----- Data for this exercise

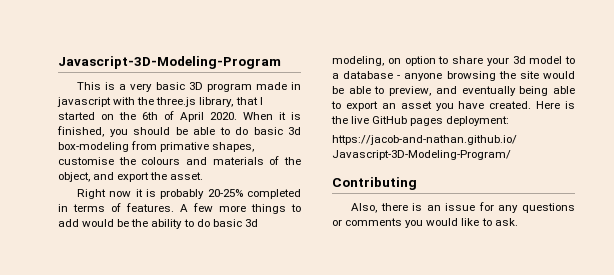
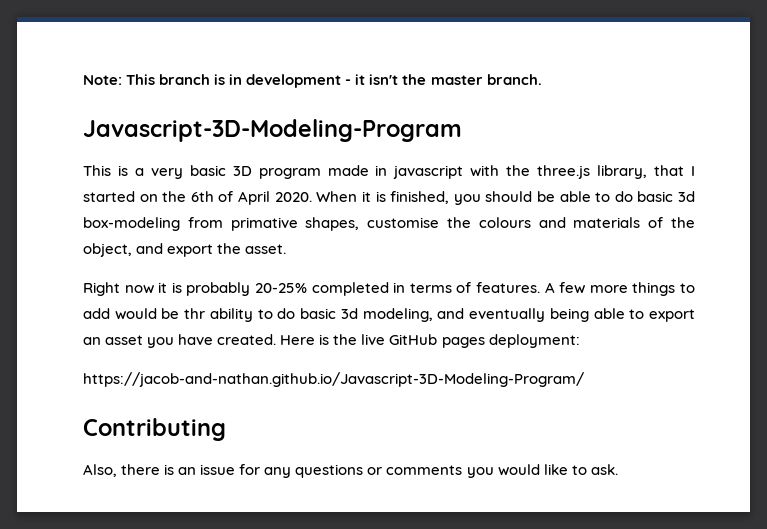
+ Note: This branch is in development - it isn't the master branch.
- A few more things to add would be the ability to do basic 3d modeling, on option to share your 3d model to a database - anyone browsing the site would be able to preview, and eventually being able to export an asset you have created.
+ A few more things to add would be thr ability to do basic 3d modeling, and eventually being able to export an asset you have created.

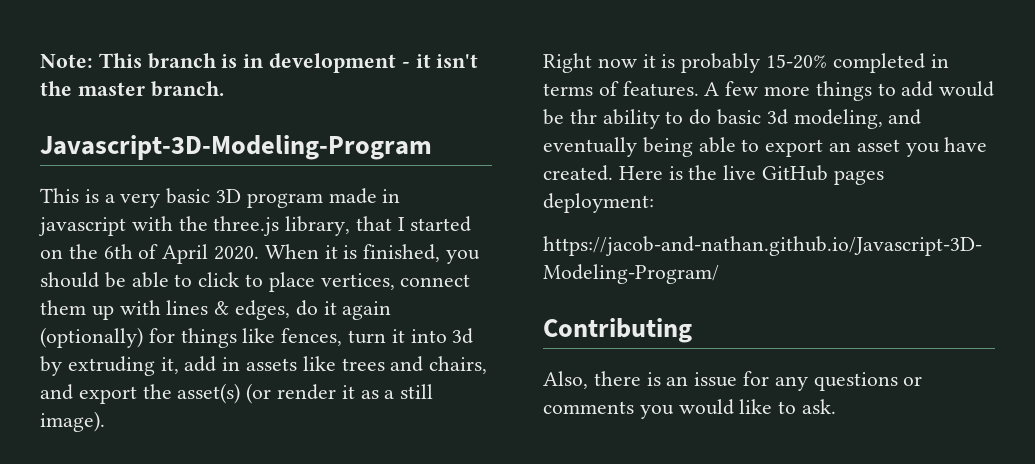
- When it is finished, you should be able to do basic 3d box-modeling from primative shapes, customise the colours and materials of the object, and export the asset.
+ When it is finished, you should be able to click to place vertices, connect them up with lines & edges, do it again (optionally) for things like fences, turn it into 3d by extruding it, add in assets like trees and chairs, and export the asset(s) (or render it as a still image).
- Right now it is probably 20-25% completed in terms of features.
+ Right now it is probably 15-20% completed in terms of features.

----------

- _Problem to work on_
Show all of the lines above in which "completed" is present.

- _Your response_
- Right now it is probably 20-25% completed in terms of features.
+ Right now it is probably 15-20% completed in terms of features.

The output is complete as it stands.